Karl Marx nasce a Treviri (Germania) nel 1818. Studia filosofia, diritto ed economia.
In gioventù è influenzato da Hegel e poi da Feuerbach, ma li supera entrambi.
Marx parte dalla filosofia idealista tedesca, ma la rovescia in senso materialista: non è la coscienza a creare il mondo, ma è la vita materiale, economica e sociale a determinare la coscienza.
Materialismo storico:
È il cuore della filosofia marxiana.
Marx chiama “materialismo storico” la teoria secondo cui la storia umana è determinata dai rapporti materiali di produzione, cioè dal modo in cui gli uomini producono i beni necessari per vivere.
Schema:
•Ogni società è formata da una struttura economica (base) e da una sovrastruttura (idee, religione, politica, morale, arte, diritto).

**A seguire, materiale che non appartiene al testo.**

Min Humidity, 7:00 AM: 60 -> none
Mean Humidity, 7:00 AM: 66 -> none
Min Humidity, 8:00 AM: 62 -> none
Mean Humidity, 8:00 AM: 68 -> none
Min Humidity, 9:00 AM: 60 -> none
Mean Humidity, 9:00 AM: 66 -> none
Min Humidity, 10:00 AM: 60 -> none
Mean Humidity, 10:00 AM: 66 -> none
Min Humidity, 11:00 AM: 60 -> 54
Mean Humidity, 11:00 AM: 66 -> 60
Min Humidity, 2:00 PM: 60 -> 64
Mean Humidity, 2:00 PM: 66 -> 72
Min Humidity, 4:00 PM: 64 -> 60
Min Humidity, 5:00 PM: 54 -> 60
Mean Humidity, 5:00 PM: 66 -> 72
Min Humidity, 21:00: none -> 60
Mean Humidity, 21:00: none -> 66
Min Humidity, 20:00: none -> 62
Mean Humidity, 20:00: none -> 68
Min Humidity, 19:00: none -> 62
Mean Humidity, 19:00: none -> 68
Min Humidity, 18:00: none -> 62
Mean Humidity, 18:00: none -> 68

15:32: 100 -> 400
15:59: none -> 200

•La base economica determina la sovrastruttura.
•Quando i rapporti di produzione diventano un ostacolo per lo sviluppo delle forze produttive, nasce un conflitto di classe, che porta a un cambiamento storico (una rivoluzione).

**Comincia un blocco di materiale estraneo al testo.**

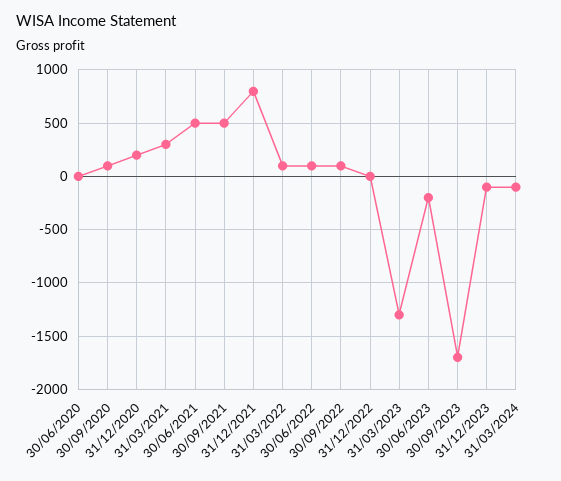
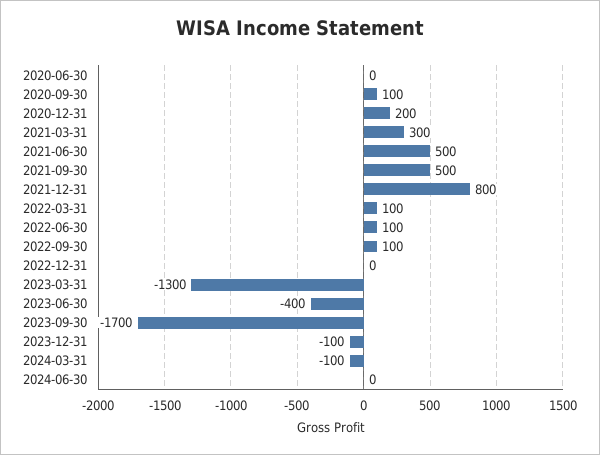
30/06/2023: -200 -> -400
2024-06-30: none -> 0

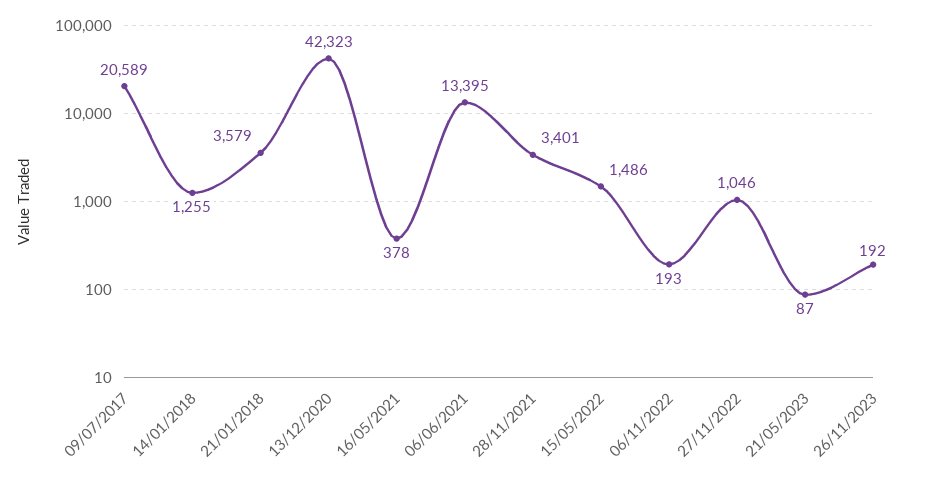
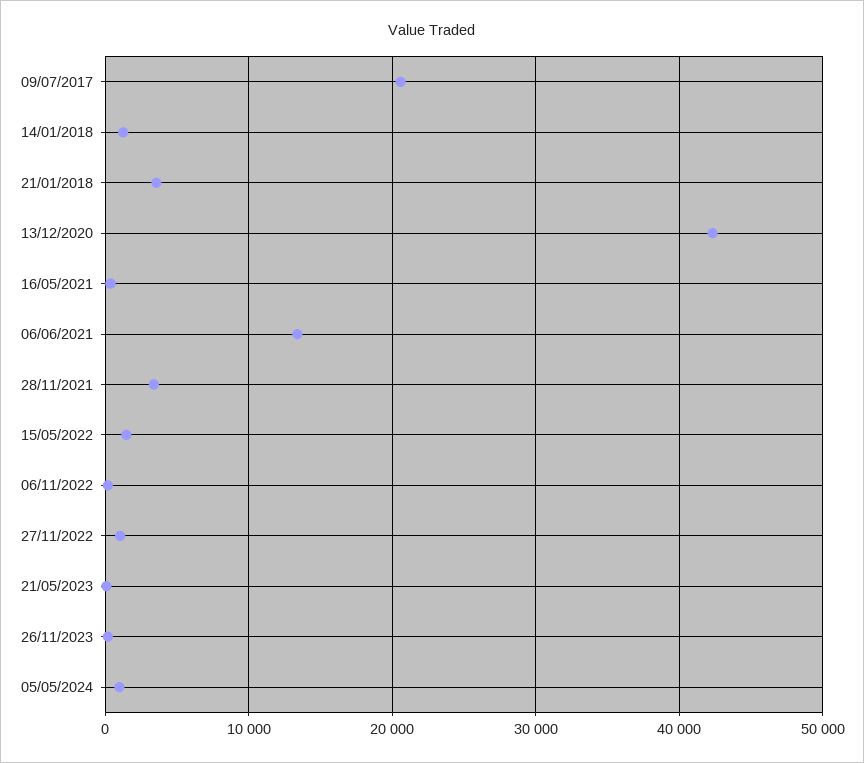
05/05/2024: none -> 1000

La storia, quindi, è la storia della lotta di classe.
Critica dell’economia politica
Marx studia a fondo il capitalismo e lo analizza nel suo capolavoro:
Il Capitale (Das Kapital, 1867).
Principi fondamentali:
•Nel capitalismo, tutto diventa merce (anche il lavoro umano).
•Il valore di una merce dipende dal lavoro necessario per produrla → teoria del valore-lavoro.

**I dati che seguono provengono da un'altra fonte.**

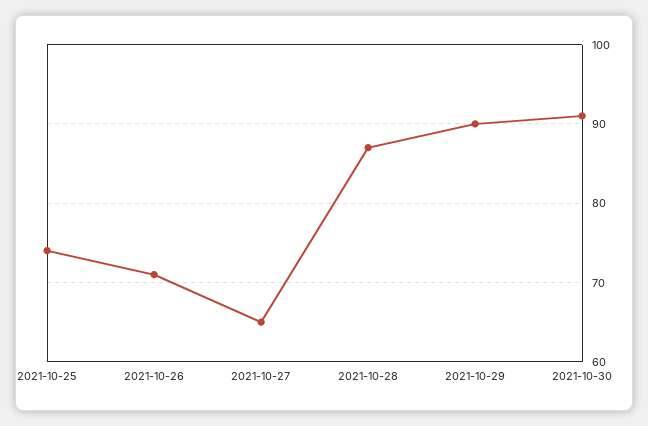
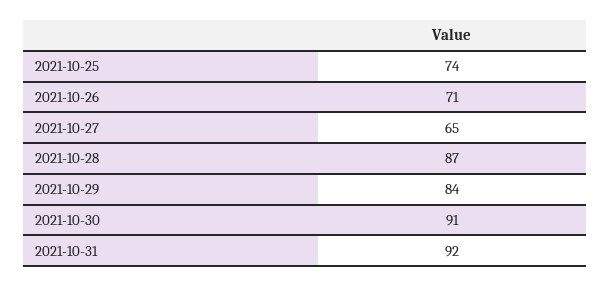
2021-10-29: 90 -> 84
2021-10-31: none -> 92

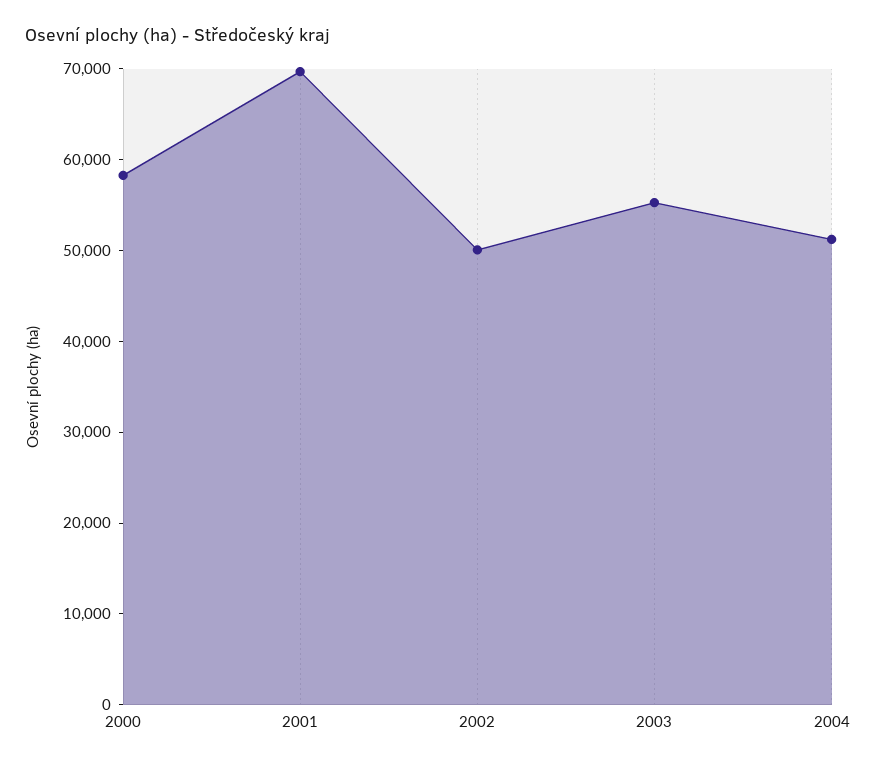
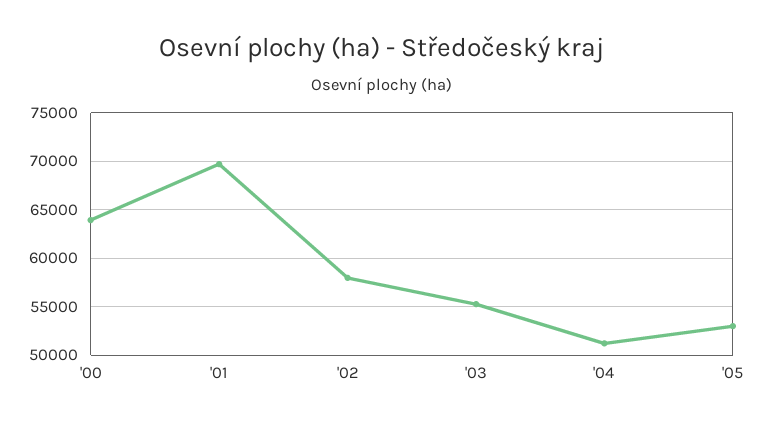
2000: 58000 -> 64000
2002: 50000 -> 58000
'05: none -> 53000

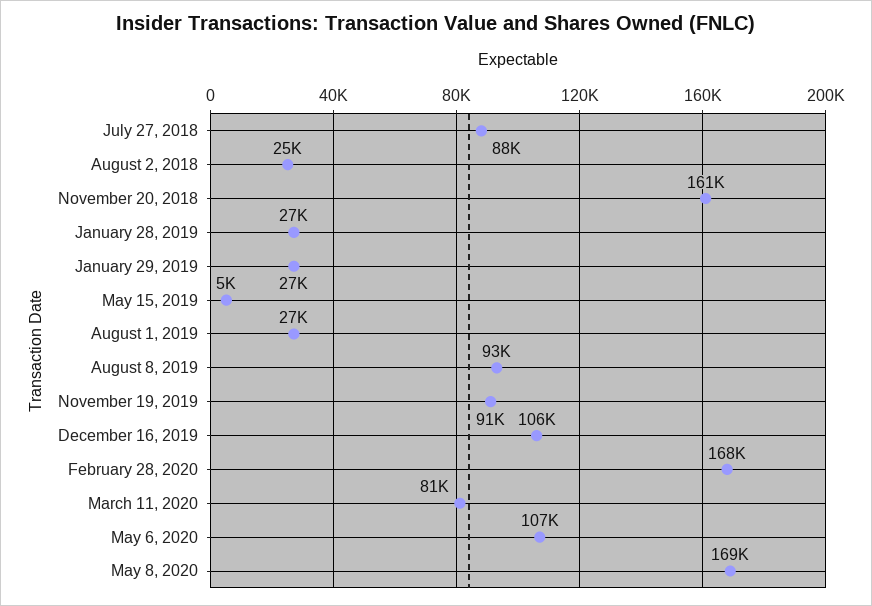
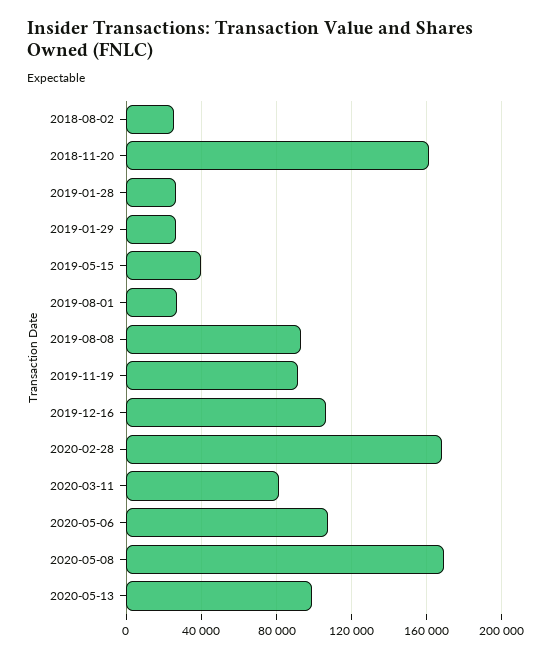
July 27, 2018: 88000 -> none
May 15, 2019: 5000 -> 40000
2020-05-13: none -> 100000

•Il capitalista paga al lavoratore solo una parte del valore che produce.
La differenza tra il valore creato dal lavoratore e il salario che riceve è chiamata plusvalore (Mehrwert).
Il plusvalore è il profitto del capitalista e nasce dallo sfruttamento del lavoro.
Alienazione:
Marx riprende il concetto di alienazione da Feuerbach e Hegel, ma lo applica alla vita economica.
Nel sistema capitalistico, l’operaio è alienato perché:
1. Non possiede il prodotto del suo lavoro → appartiene al capitalista.
2. È separato dal processo produttivo → lavora come una macchina, senza libertà.
3. È alienato dalla propria essenza umana → il lavoro non è più creatività, ma fatica forzata.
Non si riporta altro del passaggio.